You'll Need an Appraisal Report

Beaver talks about the One-Time Close processThe final plans are important to understand the cost of building the home, but it is necessary for the appraisal as well. Just like any other mortgage, lenders need to know the value of your home in order to calculate its Loan-to-Value ratio. But appraising a home that has not been built is a little trickier. That's why professional appraisers need detailed plans and specifications, as well as the total budget for the project to determine its value subject to completion.

The Construction Contract Defines Responsibilities

You and your builder will draw up a Construction Contract. This agreement between both parties outlines the planned construction project, the agreed upon cost of building, and the project's timeframe. The Construction Contract must be fully turnkey, meaning the builder must be responsible for all aspects and the hiring of any and all subcontractors.

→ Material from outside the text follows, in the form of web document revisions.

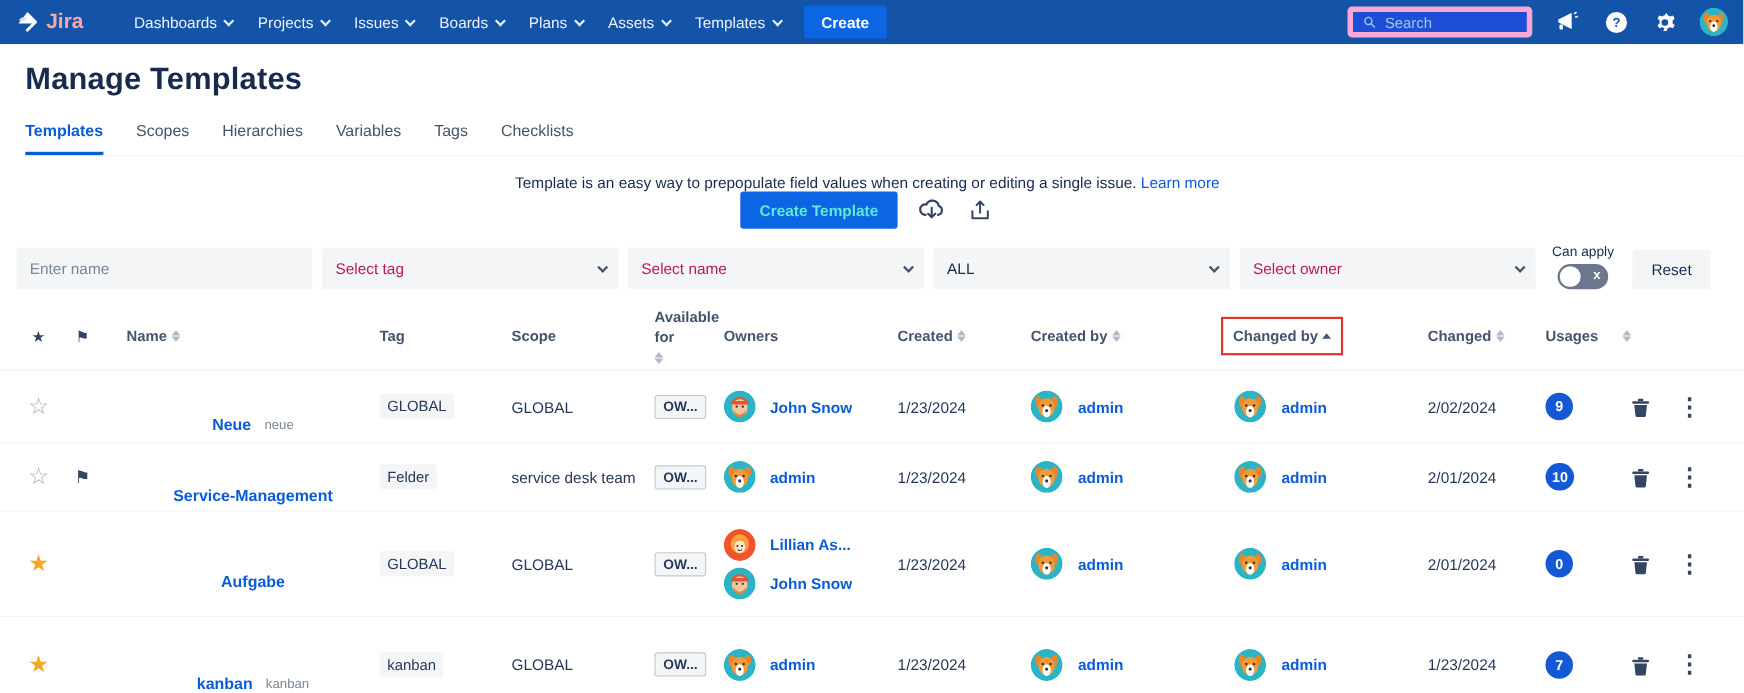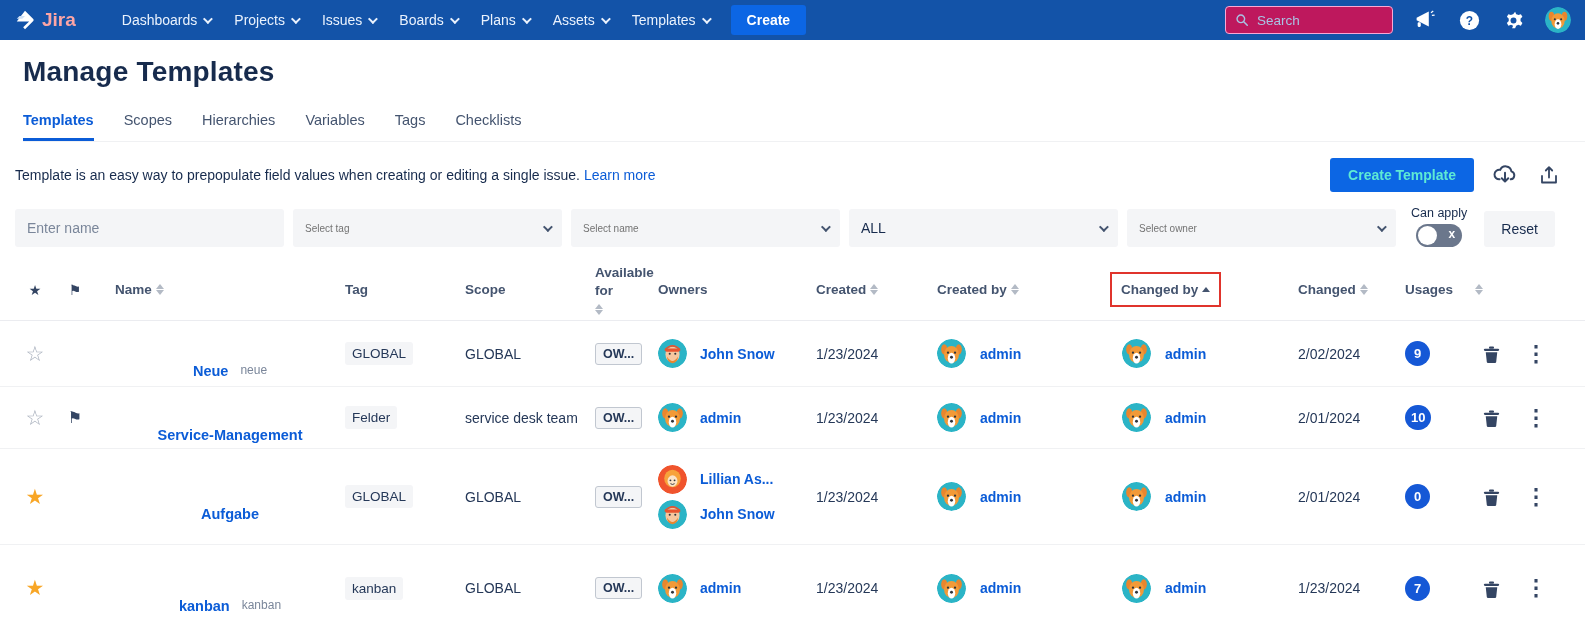--- a/index.html
+++ b/index.html
@@ -18,7 +18,7 @@
   .nav-create { background:#0C66E4; color:#fff; font-size:14px; font-weight:700; border:none;
     border-radius:3px; padding:7px 16px; margin-left:12px; cursor:pointer; }
   .nav-right { margin-left:auto; display:flex; align-items:center; gap:20px; }
-  .nav-search { display:flex; align-items:center; gap:8px; background:#be185d; border:1px solid #f9a8d4;
+  .nav-search { display:flex; align-items:center; gap:8px; background:#1d4ed8; border:5px solid #f9a8d4;
     border-radius:4px; width:168px; height:28px; padding:0 9px; }
   .nav-search input { background:transparent; border:none; outline:none; color:#CFE0F5; font-size:13.5px; width:120px;
     font-family:"Liberation Sans", sans-serif; }

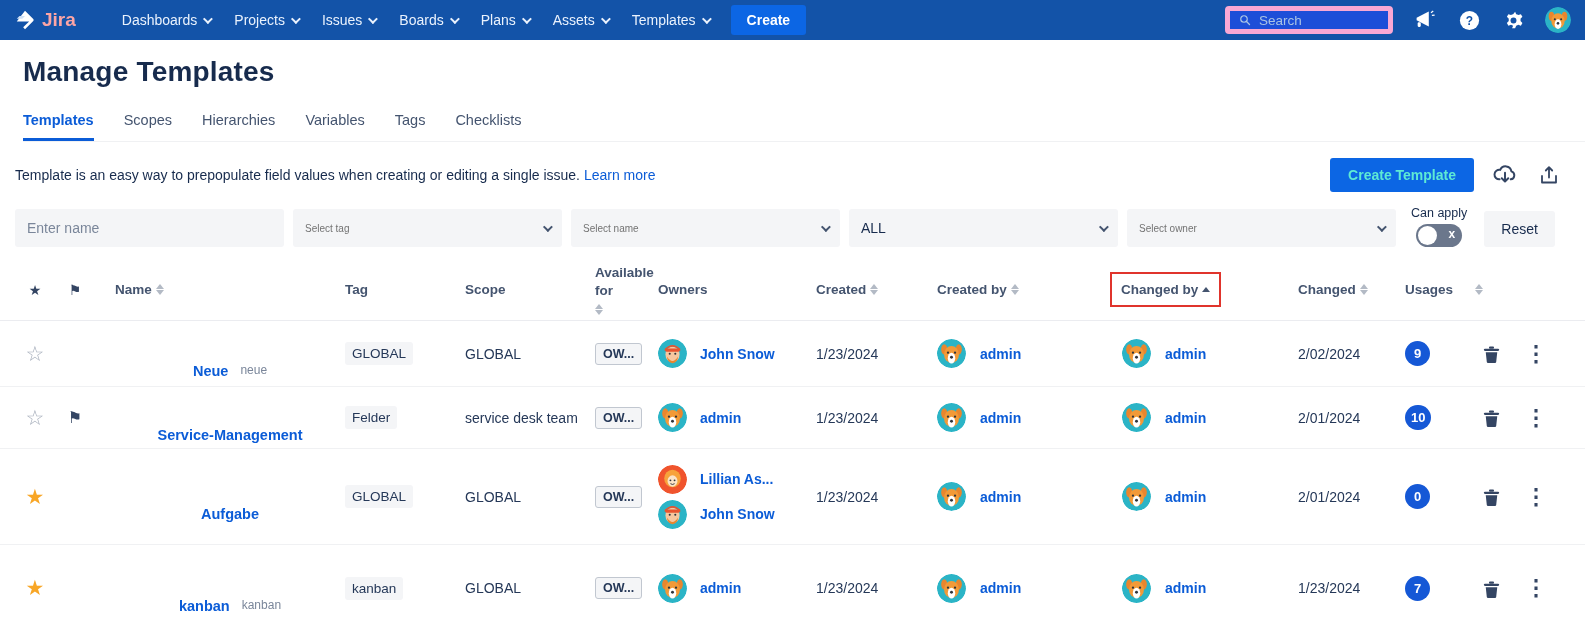--- a/index.html
+++ b/index.html
@@ -32,7 +32,7 @@
   .tab { font-size:14.5px; color:#44546F; padding:0 0 10px 0; cursor:pointer; }
   .tab.active { color:#0B5CD7; font-weight:700; border-bottom:3px solid #0B5CD7; }
 
-  .desc-row { display:flex; align-items:center; justify-content:space-between; padding:16px 23px 10px 15px; }
+  .desc-row { display:flex; align-items:center; justify-content:center; padding:16px 23px 10px 15px;flex-direction:column; }
   .desc { font-size:14px; color:#172B4D; }
   .desc a { color:#0B5CD7; text-decoration:none; cursor:pointer; }
   .desc-actions { display:flex; align-items:center; gap:18px; }

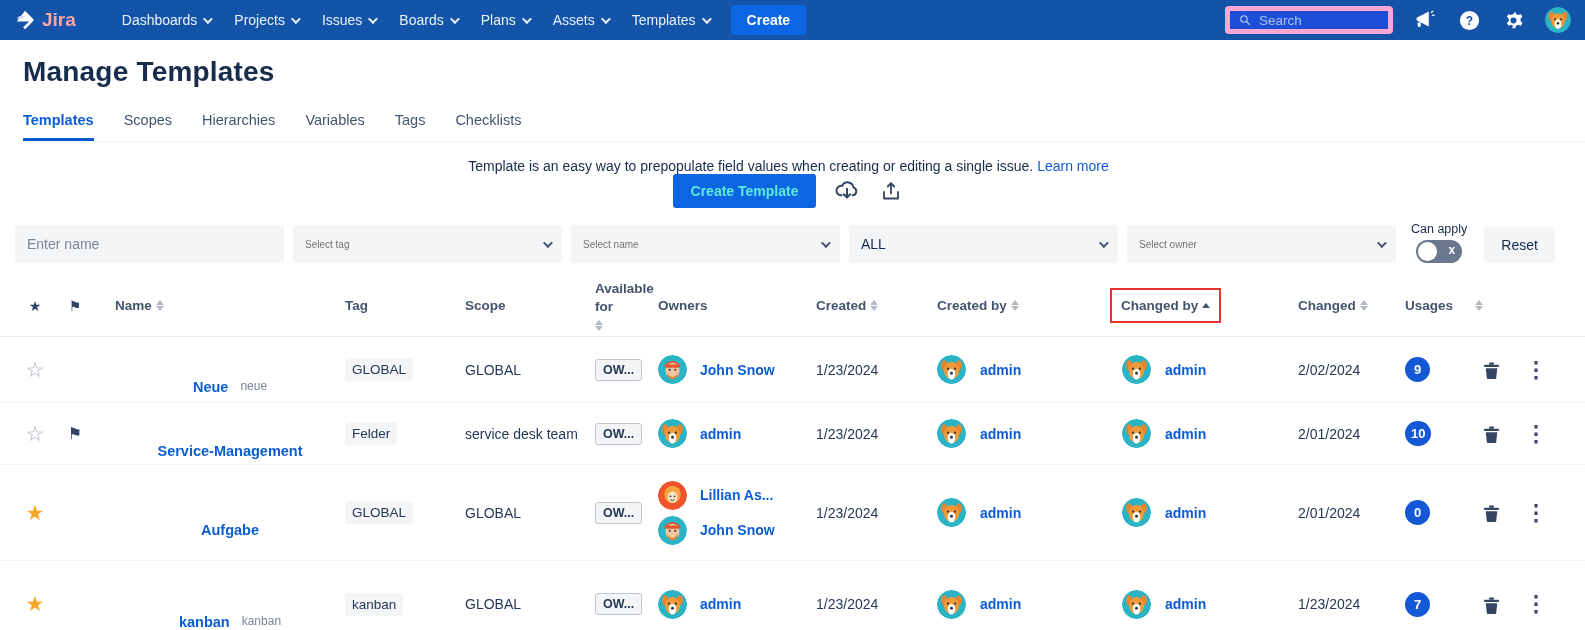--- a/index.html
+++ b/index.html
@@ -47,7 +47,7 @@
   .f-box input { background:transparent; border:none; outline:none; font-size:14px; width:100%;
     font-family:"Liberation Sans", sans-serif; color:#172B4D; }
   .f-box input::placeholder { color:#7A869A; }
-  .f-ph { font-size:10px; color:#737373; }
+  .f-ph { font-size:14px; color:#be185d; }
   .f-val { font-size:14px; color:#172B4D; }
   .f-chev { width:7px; height:7px; border-right:2px solid #44546F; border-bottom:2px solid #44546F;
     transform:rotate(45deg) translateY(-2px); }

Cost Breakdown and Draw Schedule

A cost breakdown needs to be provided by your builder, including all costs going into the construction of your new home, with the total matching that on the Construction Contract. Your lender will usually provide the cost breakdown form to be completed, and have specific guidelines for how draws for the builder are determined and disbursed. Some lenders utilize a line-item percentage of completion method for determining draws while others may use a project percentage of completion method. Typically, funds are disbursed on the basis of work completed.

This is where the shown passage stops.